2006 Fiscal Year Annual Research Report
水産物中のヒドロキシ脂質およびアルデヒド類を利用した新規の品質評価法の開発
Project/Area Number |
17780168
|
Research Institution | National Fisheries University |
Principal Investigator |
田中 竜介 独立行政法人水産大学校, 食品科学科, 講師 (30399654)
|
Keywords | ヒドロキシ脂質 / 品質評価 / 4-hydroxy-2-hexenal / アルデヒド / 酸化脂質 |
Research Abstract |
昨年度の報告から、生魚の品質を生体内のヒドロキシ脂質を指標として評価を行った結果、病気>養殖>天然の順にヒドロキシ脂質が蓄積し、生体の健康状態の指標となり得る事が判明したため、本年度は病気魚について、詳細な検討を行った。
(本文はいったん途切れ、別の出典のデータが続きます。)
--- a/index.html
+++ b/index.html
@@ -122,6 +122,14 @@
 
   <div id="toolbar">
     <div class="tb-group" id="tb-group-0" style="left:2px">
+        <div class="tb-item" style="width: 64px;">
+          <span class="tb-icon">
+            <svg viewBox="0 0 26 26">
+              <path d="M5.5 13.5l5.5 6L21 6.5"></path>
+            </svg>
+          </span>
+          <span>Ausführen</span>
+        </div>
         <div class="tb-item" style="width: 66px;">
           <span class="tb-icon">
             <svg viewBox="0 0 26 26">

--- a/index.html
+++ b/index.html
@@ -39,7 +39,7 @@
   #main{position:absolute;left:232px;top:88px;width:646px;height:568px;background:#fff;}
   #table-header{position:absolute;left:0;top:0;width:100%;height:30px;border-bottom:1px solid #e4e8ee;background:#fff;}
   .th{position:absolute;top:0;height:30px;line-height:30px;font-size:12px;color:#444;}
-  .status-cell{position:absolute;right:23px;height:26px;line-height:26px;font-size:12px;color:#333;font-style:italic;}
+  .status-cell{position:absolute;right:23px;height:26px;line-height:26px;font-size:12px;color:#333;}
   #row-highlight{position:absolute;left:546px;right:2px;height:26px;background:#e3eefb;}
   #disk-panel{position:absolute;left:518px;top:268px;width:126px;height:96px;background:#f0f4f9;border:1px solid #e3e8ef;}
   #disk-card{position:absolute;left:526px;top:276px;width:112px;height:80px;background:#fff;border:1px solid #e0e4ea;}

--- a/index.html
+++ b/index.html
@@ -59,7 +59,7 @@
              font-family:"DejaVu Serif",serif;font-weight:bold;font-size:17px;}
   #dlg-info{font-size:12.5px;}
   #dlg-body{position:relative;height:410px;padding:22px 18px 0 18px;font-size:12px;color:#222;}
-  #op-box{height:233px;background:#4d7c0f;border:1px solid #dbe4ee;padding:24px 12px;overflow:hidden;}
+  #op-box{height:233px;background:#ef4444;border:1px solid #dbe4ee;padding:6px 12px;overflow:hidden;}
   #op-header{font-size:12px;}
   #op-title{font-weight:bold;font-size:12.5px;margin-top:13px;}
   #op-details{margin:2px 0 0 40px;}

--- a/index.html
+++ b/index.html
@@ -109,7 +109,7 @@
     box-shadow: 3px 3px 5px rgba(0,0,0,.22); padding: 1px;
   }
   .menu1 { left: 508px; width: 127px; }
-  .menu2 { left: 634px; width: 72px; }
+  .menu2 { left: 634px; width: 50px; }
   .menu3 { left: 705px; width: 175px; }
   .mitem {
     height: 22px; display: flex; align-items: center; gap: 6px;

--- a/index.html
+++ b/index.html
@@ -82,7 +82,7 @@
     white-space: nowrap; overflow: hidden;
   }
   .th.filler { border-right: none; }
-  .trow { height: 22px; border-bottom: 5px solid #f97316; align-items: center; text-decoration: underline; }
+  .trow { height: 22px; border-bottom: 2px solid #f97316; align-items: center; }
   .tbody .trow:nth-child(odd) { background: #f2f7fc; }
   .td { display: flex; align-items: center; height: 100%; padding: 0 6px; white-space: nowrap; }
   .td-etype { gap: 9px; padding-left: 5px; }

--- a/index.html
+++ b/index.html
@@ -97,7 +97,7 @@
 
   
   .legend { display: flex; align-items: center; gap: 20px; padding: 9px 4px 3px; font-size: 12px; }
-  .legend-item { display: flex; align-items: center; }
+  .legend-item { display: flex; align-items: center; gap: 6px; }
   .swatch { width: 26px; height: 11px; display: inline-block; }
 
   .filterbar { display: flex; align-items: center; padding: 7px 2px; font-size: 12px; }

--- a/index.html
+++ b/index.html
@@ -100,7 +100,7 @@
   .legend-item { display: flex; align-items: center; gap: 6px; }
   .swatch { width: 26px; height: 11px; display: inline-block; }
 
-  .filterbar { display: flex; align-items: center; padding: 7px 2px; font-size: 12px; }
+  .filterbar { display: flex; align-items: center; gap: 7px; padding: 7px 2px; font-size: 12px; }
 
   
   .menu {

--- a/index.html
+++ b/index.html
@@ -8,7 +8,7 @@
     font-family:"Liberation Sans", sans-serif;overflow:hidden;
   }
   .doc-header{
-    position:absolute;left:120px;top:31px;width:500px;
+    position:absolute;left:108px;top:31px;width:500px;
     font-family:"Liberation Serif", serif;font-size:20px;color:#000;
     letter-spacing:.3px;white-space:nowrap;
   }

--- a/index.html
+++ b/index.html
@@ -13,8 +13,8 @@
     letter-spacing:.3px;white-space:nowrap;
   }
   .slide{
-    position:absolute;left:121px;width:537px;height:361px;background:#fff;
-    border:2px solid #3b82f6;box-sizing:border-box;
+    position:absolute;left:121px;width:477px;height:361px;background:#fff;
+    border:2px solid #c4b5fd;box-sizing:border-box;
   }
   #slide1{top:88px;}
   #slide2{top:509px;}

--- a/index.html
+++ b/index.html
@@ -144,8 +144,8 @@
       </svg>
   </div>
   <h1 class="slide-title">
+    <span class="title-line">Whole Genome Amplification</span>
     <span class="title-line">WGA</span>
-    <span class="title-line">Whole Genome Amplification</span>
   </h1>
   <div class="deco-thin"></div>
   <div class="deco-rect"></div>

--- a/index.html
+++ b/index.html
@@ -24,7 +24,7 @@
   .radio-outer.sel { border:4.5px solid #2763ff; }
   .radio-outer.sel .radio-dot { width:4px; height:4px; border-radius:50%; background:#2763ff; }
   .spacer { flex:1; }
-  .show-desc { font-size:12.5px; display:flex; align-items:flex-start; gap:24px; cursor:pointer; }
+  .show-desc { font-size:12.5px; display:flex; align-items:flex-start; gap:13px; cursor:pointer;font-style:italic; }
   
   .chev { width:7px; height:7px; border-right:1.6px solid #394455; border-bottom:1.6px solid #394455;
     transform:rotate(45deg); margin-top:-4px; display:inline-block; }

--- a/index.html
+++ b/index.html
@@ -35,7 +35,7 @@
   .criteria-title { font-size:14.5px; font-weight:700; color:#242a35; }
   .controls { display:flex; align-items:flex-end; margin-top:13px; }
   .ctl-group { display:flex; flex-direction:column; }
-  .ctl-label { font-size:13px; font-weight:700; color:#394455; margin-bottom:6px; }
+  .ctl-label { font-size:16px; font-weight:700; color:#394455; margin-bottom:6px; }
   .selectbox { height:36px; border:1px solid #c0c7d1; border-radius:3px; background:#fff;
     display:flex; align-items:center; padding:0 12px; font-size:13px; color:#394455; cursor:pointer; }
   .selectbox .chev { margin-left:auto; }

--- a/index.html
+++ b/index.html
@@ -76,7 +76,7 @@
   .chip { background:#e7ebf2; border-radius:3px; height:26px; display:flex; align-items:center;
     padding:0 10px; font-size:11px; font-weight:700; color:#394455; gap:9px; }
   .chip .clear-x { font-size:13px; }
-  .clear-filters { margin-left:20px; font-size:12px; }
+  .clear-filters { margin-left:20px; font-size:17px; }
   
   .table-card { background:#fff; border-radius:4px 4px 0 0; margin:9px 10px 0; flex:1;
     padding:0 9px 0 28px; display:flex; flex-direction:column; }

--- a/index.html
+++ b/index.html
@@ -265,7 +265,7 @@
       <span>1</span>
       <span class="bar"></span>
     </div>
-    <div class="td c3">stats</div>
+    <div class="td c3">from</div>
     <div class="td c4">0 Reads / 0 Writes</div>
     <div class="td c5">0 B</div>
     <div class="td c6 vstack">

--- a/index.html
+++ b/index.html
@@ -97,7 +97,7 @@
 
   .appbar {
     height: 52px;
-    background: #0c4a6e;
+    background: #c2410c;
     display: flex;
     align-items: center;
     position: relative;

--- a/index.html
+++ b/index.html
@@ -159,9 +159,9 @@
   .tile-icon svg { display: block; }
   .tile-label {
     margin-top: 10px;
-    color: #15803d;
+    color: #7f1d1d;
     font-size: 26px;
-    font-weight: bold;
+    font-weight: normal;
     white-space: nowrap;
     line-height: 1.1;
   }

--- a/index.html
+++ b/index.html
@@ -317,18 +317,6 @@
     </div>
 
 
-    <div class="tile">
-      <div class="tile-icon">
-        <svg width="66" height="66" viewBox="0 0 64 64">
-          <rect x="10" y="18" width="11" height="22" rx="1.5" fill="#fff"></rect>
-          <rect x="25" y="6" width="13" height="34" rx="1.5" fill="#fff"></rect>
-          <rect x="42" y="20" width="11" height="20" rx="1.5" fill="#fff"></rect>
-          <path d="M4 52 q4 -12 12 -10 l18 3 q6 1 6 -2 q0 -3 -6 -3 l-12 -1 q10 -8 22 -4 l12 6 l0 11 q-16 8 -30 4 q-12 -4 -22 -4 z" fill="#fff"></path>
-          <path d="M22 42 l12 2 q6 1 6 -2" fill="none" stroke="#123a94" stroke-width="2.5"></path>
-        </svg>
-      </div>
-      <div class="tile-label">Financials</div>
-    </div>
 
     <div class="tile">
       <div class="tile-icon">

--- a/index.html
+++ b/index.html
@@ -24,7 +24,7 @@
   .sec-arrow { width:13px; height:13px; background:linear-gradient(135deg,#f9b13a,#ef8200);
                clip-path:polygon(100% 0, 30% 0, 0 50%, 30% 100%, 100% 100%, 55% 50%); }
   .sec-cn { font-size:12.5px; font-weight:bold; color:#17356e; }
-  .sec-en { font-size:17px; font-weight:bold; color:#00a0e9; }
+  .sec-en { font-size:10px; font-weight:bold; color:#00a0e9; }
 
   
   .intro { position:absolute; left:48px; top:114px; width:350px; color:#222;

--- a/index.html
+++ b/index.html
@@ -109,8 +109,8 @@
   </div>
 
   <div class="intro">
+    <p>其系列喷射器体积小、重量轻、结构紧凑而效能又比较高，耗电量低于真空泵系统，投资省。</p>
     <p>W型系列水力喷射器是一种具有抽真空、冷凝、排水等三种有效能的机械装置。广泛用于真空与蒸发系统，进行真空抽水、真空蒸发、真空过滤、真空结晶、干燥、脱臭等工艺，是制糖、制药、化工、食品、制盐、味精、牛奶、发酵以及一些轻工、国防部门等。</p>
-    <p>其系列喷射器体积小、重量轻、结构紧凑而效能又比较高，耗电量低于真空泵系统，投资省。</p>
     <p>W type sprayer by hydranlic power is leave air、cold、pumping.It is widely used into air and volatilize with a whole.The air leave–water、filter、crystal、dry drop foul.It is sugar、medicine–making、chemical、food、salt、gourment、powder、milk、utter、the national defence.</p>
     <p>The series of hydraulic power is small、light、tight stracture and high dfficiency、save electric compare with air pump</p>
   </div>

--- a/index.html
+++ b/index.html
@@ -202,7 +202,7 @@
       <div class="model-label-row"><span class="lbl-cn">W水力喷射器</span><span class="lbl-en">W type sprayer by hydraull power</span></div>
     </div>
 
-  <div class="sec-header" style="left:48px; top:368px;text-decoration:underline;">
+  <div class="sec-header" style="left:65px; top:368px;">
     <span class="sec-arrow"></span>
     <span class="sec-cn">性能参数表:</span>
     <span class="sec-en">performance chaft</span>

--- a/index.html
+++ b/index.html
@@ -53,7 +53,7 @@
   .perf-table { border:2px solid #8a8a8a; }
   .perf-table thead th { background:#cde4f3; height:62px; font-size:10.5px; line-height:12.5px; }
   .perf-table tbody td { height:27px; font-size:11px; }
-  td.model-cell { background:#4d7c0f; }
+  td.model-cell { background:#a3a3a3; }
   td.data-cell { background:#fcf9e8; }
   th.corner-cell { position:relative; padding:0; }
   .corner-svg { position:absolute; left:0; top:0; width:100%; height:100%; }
生魚(コイ:Cyprinus carpio)に四塩化炭素を腹腔内に投与し肝疾患を誘導させ、ヒドロキシ脂質を初めとする脂質関連物質について分析を行った。この結果、哺乳類を用いた研究と同様に、脂質含量ならびにトリアシルグリセライドの増加が確認された。また、ヒドロキシ脂質の著しい増加も確認され、昨年度の報告を示唆するものであった。 次に、アルデヒド類(特にn-3系脂肪酸の酸化によって生じる4-hydroxy-2-hexenal : HHE)を利用した健康指標の有効性を検討するために、昨年度はHHEを含むアルデヒド類の分析方法について報告したが、本年度はn-6系脂肪酸の酸化から生じる4-hydroxy-2-nonenal(HNE)の分析方法についても検討を行った。HNEは哺乳類における酸化ストレス指標として利用されているが、水産に着目した場合、潜在的にn-6系脂肪酸も含まれており養殖の飼料には栄養強化のためにn-6系脂肪酸を添加している事例もある。昨年度の方法を参考にHNEとHHEを同時に分析する方法について検討を行った。その結果、方法を改良することにより最良の分離が得られ、同時分析が可能となった。この方法を用いて上述の四塩化炭素を投与したコイのアルデヒド類を分析した結果、酸化ストレスにより生じた種々のアルデヒドが検出され、HHEとHNEはともに増加した。特にHHEの増加が顕著であり、ヒドロキシ脂質量の増加との相関性も見られた。一方、HNEはHHEと比較すると著しい増加は見られなかったが、ヒドロキシ脂質との相関性は見られ、ストレス指標の有効性が示唆された。